Carmen San Diego is expectedly concerned, "You really want to do that? I thought you told him you weren't seeing him anymore." I hadn't, because something stopped me. B had been asking me where I was but seemed happy enough to accept that I was simply not in the mood. "It's Area 51, it's about time I used the inspecificity of the entire clause to my benefit, I think. I am NOT going to be alone tonight," I inform Carmen San Diego with chilling calm. "Well, I'm saying that if B is free." Then more softly, "Look, Carmen, don't worry. I know what I'm doing, I need this so I'm going to get it. I don't belong to anyone remember? I'm free."

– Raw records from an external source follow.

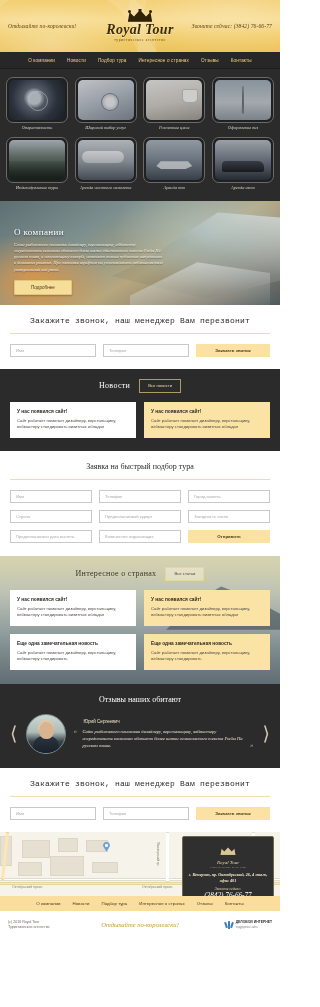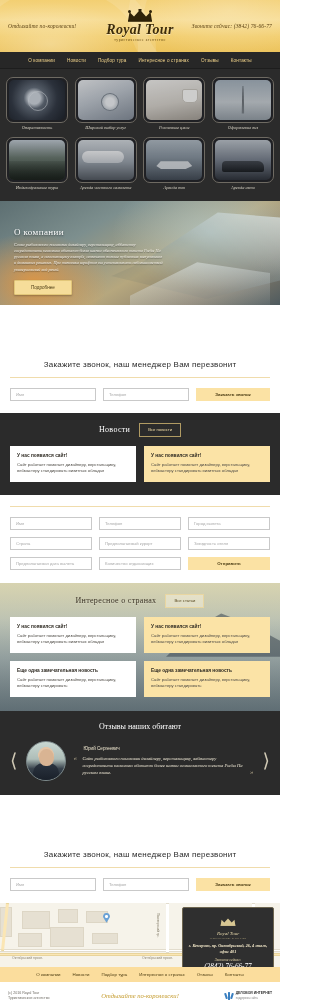--- a/index.html
+++ b/index.html
@@ -245,27 +245,26 @@
     box-shadow: 0 1px 2px rgba(0,0,0,.25);
   }
 
   
   .callback {
     background: #fff;
     padding: 11px 10px 12px;
     text-align: center;
   }
   .callback h2 {
-    font-family: Liberation Sans, sans-serif;
+    font-family: Liberation Mono, monospace;
     font-size: 8px;
     font-weight: normal;
     color: #2b2b2b;
     letter-spacing: .2px;
     margin-bottom: 8px;
-    margin-top: 44px;
   }
   .hr-gold {
     height: 1px;
     background: #f0dcac;
     margin: 0 0 10px;
   }
   .cb-row { display: flex; gap: 7px; justify-content: center; }
   .field {
     flex: 1;
     height: 13px;
@@ -716,20 +715,21 @@
       <div class="card-text">Сайт работает помогает дизайнеру, верстальщику, вебмастеру стандировать визитных обладая</div>
     </div>
     <div class="card gold">
       <div class="card-title">У нас появился сайт!</div>
       <div class="card-text">Сайт работает помогает дизайнеру, верстальщику, вебмастеру стандировать визитных обладая</div>
     </div>
   </div>
 </section>
 
 <section class="tourform">
+  <h2>Заявка на быстрый подбор тура</h2>
   <div class="hr-gold"></div>
   <div class="grid3">
     <input class="field" type="text" placeholder="Имя" style="">
     <input class="field" type="text" placeholder="Телефон" style="">
     <input class="field" type="text" placeholder="Город вылета" style="">
     <input class="field" type="text" placeholder="Страна" style="">
     <input class="field" type="text" placeholder="Предполагаемый курорт" style="">
     <input class="field" type="text" placeholder="Звездность отеля" style="">
     <input class="field" type="text" placeholder="Предполагаемая дата вылета" style="">
     <input class="field" type="text" placeholder="Количество отдыхающих" style="">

Carmen San Diego isn't so sure but is supportive anyway. Even through her misgivings, she lets me be, deciding to trust my instincts. Was I confused? Not at all. It was ironic that how I felt about B only became clearer. I cared for B, I loved him for who he is, but we had our spaces and our comforts, our somewhat untrammeled arrangement. B had left so much unasked that I'd remained unclaimed. It was that which made losing Mr. X painful. He had seen me, and that seeing had become it's own kind of possession. As I'm sure my seeing him had done for him.
I didn't want to hate the road, I wanted to embrace it. My road, my run. As all our roads are individual to each of us. The road, I surmised to both of my council, will do what it will with me. I only wanted at that point to be able to go through it; to stay soft enough to still appreciate the wind after it was done whipping at me, and to still see ever so sharply, how everything else remained beautiful around me.
Every shitty bit of road will too pass. Right? Right.